[Edit difference data]

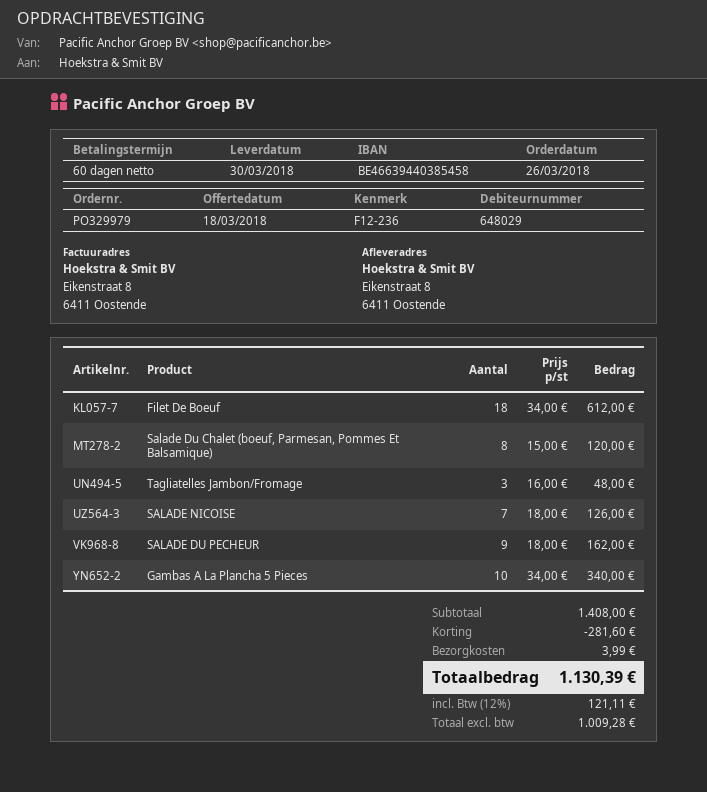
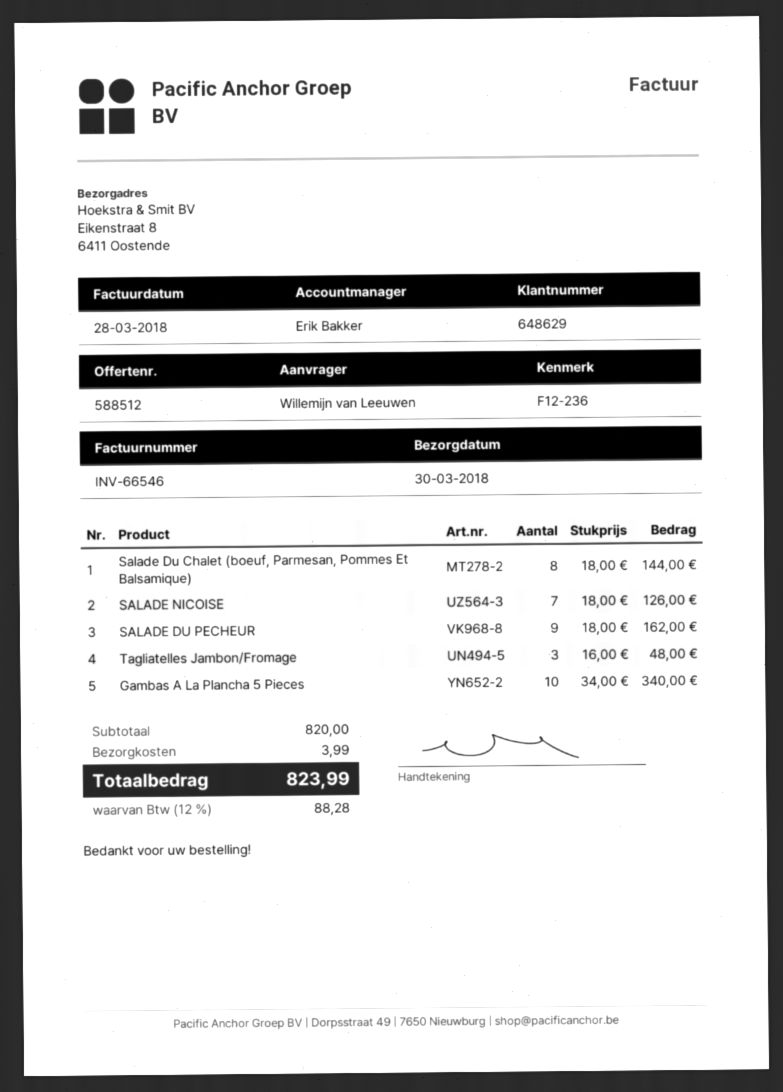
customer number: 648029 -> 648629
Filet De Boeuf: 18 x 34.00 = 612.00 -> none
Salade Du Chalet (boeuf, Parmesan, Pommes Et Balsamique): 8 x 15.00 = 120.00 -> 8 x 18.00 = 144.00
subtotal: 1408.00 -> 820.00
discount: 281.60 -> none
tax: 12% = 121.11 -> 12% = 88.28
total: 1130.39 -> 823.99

#### TASK
Write down only the closing run of lines: the one containing "subtotal: 1408.00 -> 820.00" and every line after it to the end of the entries, exactly.

#### WRITTEN RESPONSE
subtotal: 1408.00 -> 820.00
discount: 281.60 -> none
tax: 12% = 121.11 -> 12% = 88.28
total: 1130.39 -> 823.99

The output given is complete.